**Instructions for the task:**
Pictures appear among the records. Write out all else exactly as it stands.

[Screenshot and code edit data]
━━━━━━━━

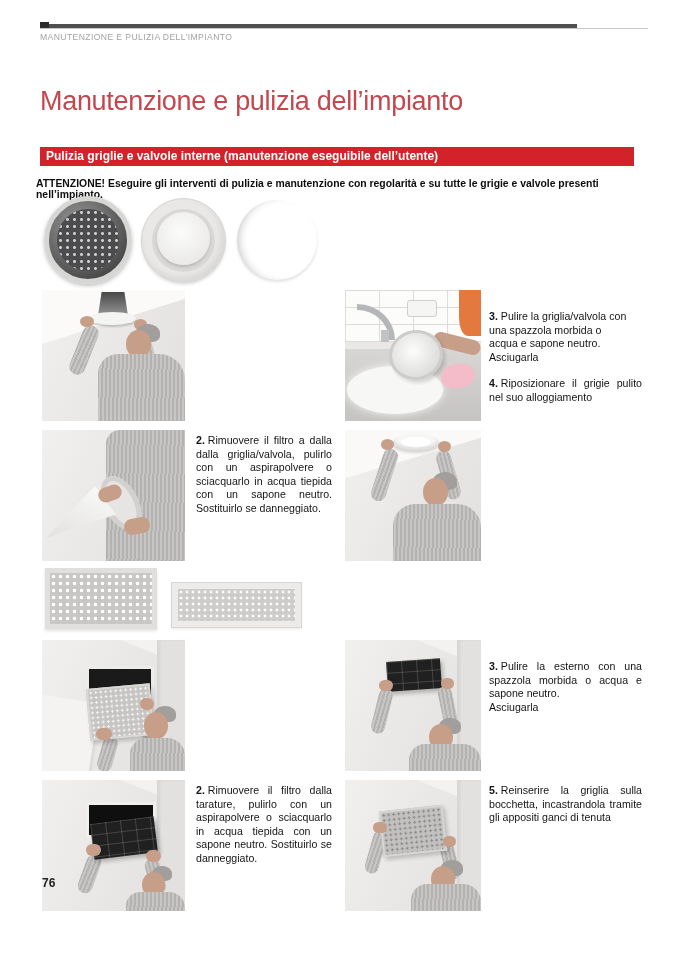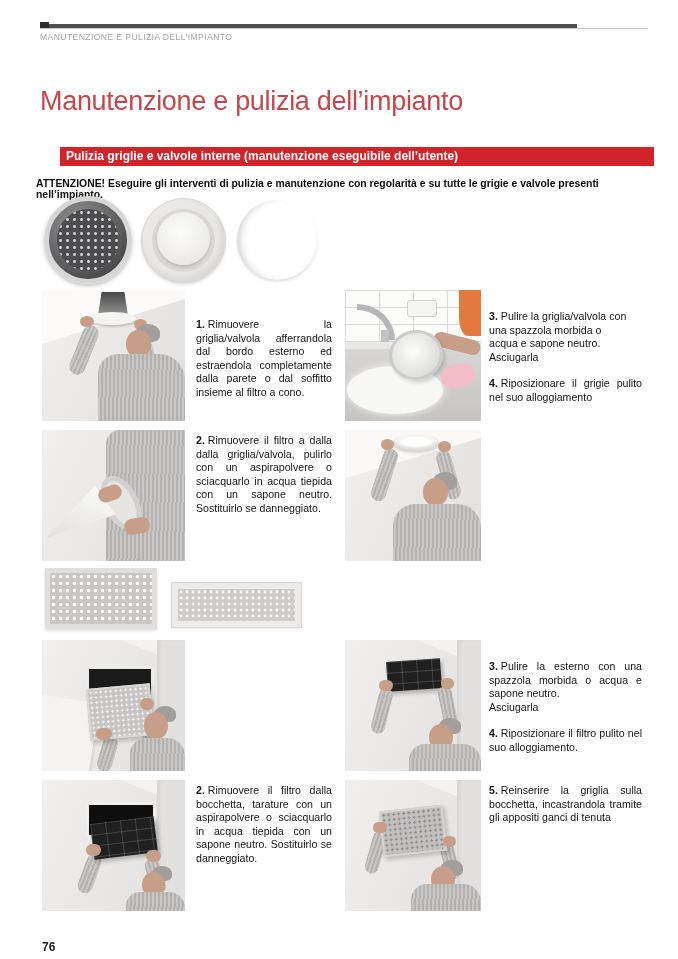--- a/index.html
+++ b/index.html
@@ -15,7 +15,7 @@
 
   .pagetitle{position:absolute;left:40px;top:86px;font-size:27px;letter-spacing:-.3px;color:#c5474e;font-weight:400;}
   .banner{position:absolute;left:40px;top:147px;width:594px;height:19px;background:#d2232a;
-          color:#fff;font-weight:bold;font-size:12px;line-height:19px;padding-left:6px;box-sizing:border-box;margin-left:20px;}
+          color:#fff;font-weight:bold;font-size:12px;line-height:19px;padding-left:6px;box-sizing:border-box;}
   .warning{position:absolute;left:36px;top:178px;width:600px;font-size:10.4px;font-weight:bold;color:#0d0d0d;}
 
   

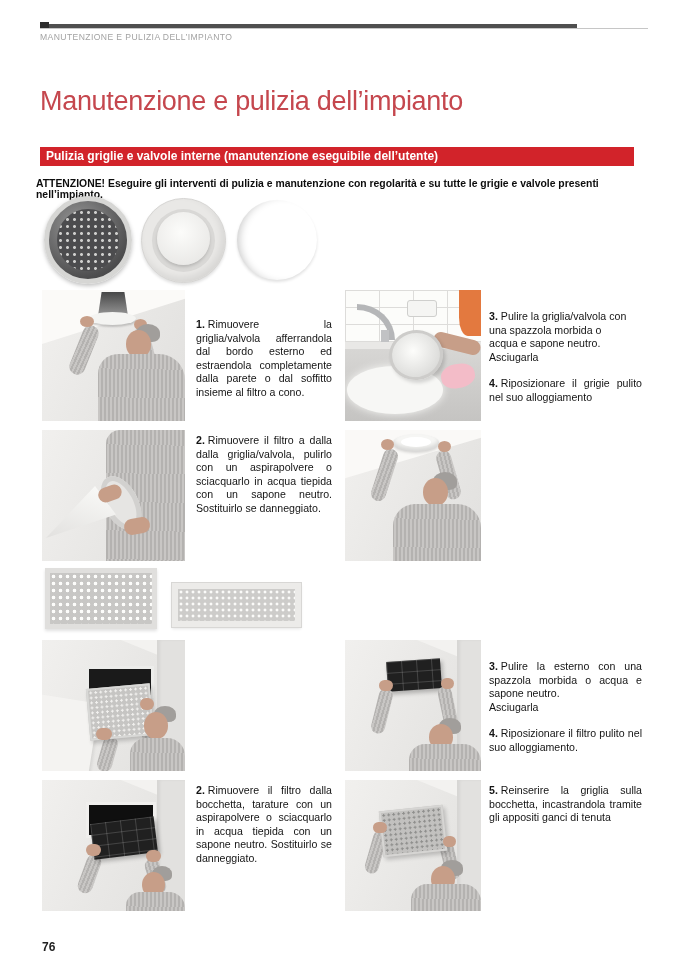--- a/index.html
+++ b/index.html
@@ -72,9 +72,6 @@
     <div class="hair" style="left:94px;top:34px;width:24px;height:18px;border-radius:60% 60% 40% 40%;"></div>
     <div class="skin" style="left:84px;top:40px;width:25px;height:28px;border-radius:50% 50% 48% 48%;"></div>
     <div class="stripe" style="left:56px;top:64px;width:87px;height:67px;border-radius:20px 26px 0 0;"></div>
-  </div>
-  <div class="cell" style="left:196px;top:318px;width:136px;">
-    <p class="step"><b class="n">1.</b><span class="t">Rimuovere la griglia/valvola afferrandola dal bordo esterno ed estraendola completamente dalla parete o dal soffitto insieme al filtro a cono.</span></p>
   </div>
 
   <div class="photo" style="left:345px;top:290px;width:136px;height:131px;">

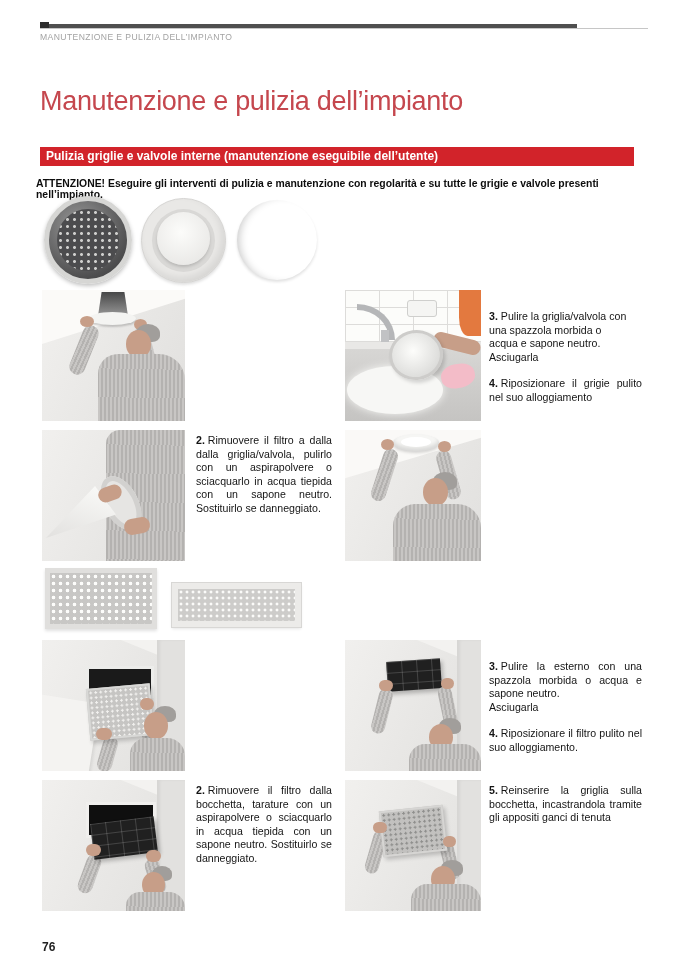--- a/index.html
+++ b/index.html
@@ -152,7 +152,6 @@
   <div class="cell" style="left:489px;top:660px;width:153px;">
     <p class="step"><b class="n">3.</b><span class="t">Pulire la esterno con una spazzola morbida o acqua e sapone neutro.
 Asciugarla</span></p>
-    <p class="step"><b class="n">4.</b><span class="t">Riposizionare il filtro pulito nel suo alloggiamento.</span></p>
   </div>
 
   <div class="photo" style="left:42px;top:780px;width:143px;height:131px;">

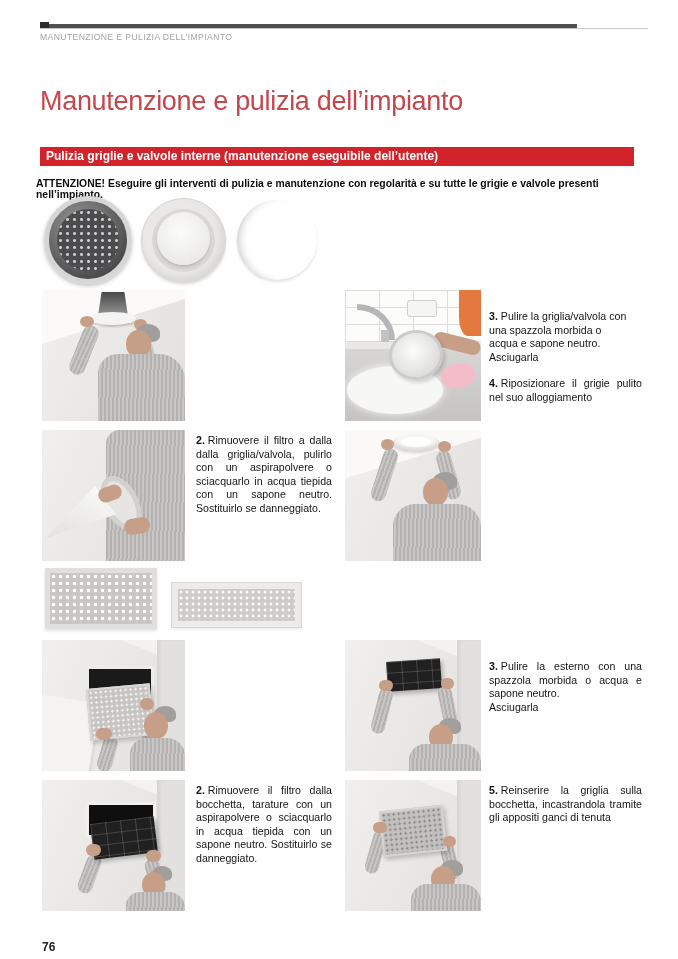--- a/index.html
+++ b/index.html
@@ -168,7 +168,7 @@
     <div class="stripe" style="left:84px;top:112px;width:59px;height:19px;border-radius:14px 16px 0 0;"></div>
   </div>
   <div class="cell" style="left:196px;top:784px;width:136px;">
-    <p class="step"><b class="n">2.</b><span class="t">Rimuovere il filtro dalla bocchetta, tarature con un aspirapolvere o sciacquarlo in acqua tiepida con un sapone neutro. Sostituirlo se danneggiato.</span></p>
+    <p class="step"><b class="n">2.</b><span class="t">Rimuovere il filtro dalla tarature, pulirlo con un aspirapolvere o sciacquarlo in acqua tiepida con un sapone neutro. Sostituirlo se danneggiato.</span></p>
   </div>
 
   <div class="photo" style="left:345px;top:780px;width:136px;height:131px;">

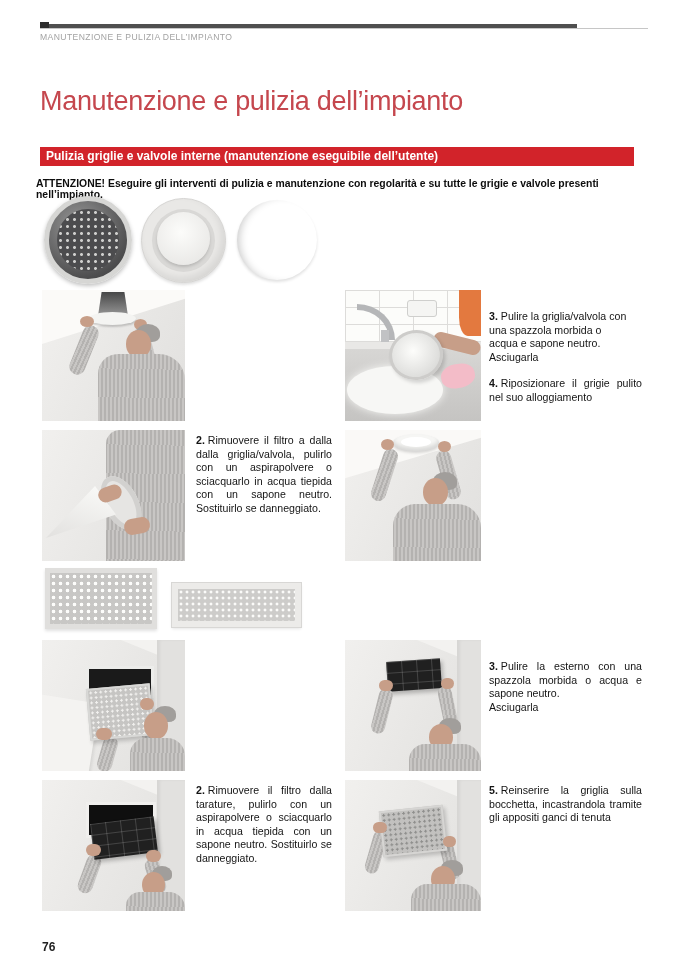--- a/index.html
+++ b/index.html
@@ -36,7 +36,7 @@
   .cornerR{position:absolute;right:0;top:0;width:28px;height:100%;background:#e2e1df;box-shadow:inset 3px 0 3px rgba(0,0,0,.05);}
   .ceilTri{position:absolute;right:0;top:0;width:64px;height:26px;background:#f3f2f0;clip-path:polygon(0 0,100% 0,100% 100%);}
 
-  .footer-num{position:absolute;left:42px;top:940px;font-size:12px;font-weight:bold;color:#222;}
+  .footer-num{position:absolute;left:42px;top:876px;font-size:12px;font-weight:bold;color:#222;}
 </style>
 </head>
 <body>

━━━━━━━━

**Solution to the problem:**
--- a/index.html
+++ b/index.html
@@ -15,7 +15,7 @@
 
   .pagetitle{position:absolute;left:40px;top:86px;font-size:27px;letter-spacing:-.3px;color:#c5474e;font-weight:400;}
   .banner{position:absolute;left:40px;top:147px;width:594px;height:19px;background:#d2232a;
-          color:#fff;font-weight:bold;font-size:12px;line-height:19px;padding-left:6px;box-sizing:border-box;margin-left:20px;}
+          color:#fff;font-weight:bold;font-size:12px;line-height:19px;padding-left:6px;box-sizing:border-box;}
   .warning{position:absolute;left:36px;top:178px;width:600px;font-size:10.4px;font-weight:bold;color:#0d0d0d;}
 
   

--- a/index.html
+++ b/index.html
@@ -72,9 +72,6 @@
     <div class="hair" style="left:94px;top:34px;width:24px;height:18px;border-radius:60% 60% 40% 40%;"></div>
     <div class="skin" style="left:84px;top:40px;width:25px;height:28px;border-radius:50% 50% 48% 48%;"></div>
     <div class="stripe" style="left:56px;top:64px;width:87px;height:67px;border-radius:20px 26px 0 0;"></div>
-  </div>
-  <div class="cell" style="left:196px;top:318px;width:136px;">
-    <p class="step"><b class="n">1.</b><span class="t">Rimuovere la griglia/valvola afferrandola dal bordo esterno ed estraendola completamente dalla parete o dal soffitto insieme al filtro a cono.</span></p>
   </div>
 
   <div class="photo" style="left:345px;top:290px;width:136px;height:131px;">

--- a/index.html
+++ b/index.html
@@ -152,7 +152,6 @@
   <div class="cell" style="left:489px;top:660px;width:153px;">
     <p class="step"><b class="n">3.</b><span class="t">Pulire la esterno con una spazzola morbida o acqua e sapone neutro.
 Asciugarla</span></p>
-    <p class="step"><b class="n">4.</b><span class="t">Riposizionare il filtro pulito nel suo alloggiamento.</span></p>
   </div>
 
   <div class="photo" style="left:42px;top:780px;width:143px;height:131px;">

--- a/index.html
+++ b/index.html
@@ -168,7 +168,7 @@
     <div class="stripe" style="left:84px;top:112px;width:59px;height:19px;border-radius:14px 16px 0 0;"></div>
   </div>
   <div class="cell" style="left:196px;top:784px;width:136px;">
-    <p class="step"><b class="n">2.</b><span class="t">Rimuovere il filtro dalla bocchetta, tarature con un aspirapolvere o sciacquarlo in acqua tiepida con un sapone neutro. Sostituirlo se danneggiato.</span></p>
+    <p class="step"><b class="n">2.</b><span class="t">Rimuovere il filtro dalla tarature, pulirlo con un aspirapolvere o sciacquarlo in acqua tiepida con un sapone neutro. Sostituirlo se danneggiato.</span></p>
   </div>
 
   <div class="photo" style="left:345px;top:780px;width:136px;height:131px;">

--- a/index.html
+++ b/index.html
@@ -36,7 +36,7 @@
   .cornerR{position:absolute;right:0;top:0;width:28px;height:100%;background:#e2e1df;box-shadow:inset 3px 0 3px rgba(0,0,0,.05);}
   .ceilTri{position:absolute;right:0;top:0;width:64px;height:26px;background:#f3f2f0;clip-path:polygon(0 0,100% 0,100% 100%);}
 
-  .footer-num{position:absolute;left:42px;top:940px;font-size:12px;font-weight:bold;color:#222;}
+  .footer-num{position:absolute;left:42px;top:876px;font-size:12px;font-weight:bold;color:#222;}
 </style>
 </head>
 <body>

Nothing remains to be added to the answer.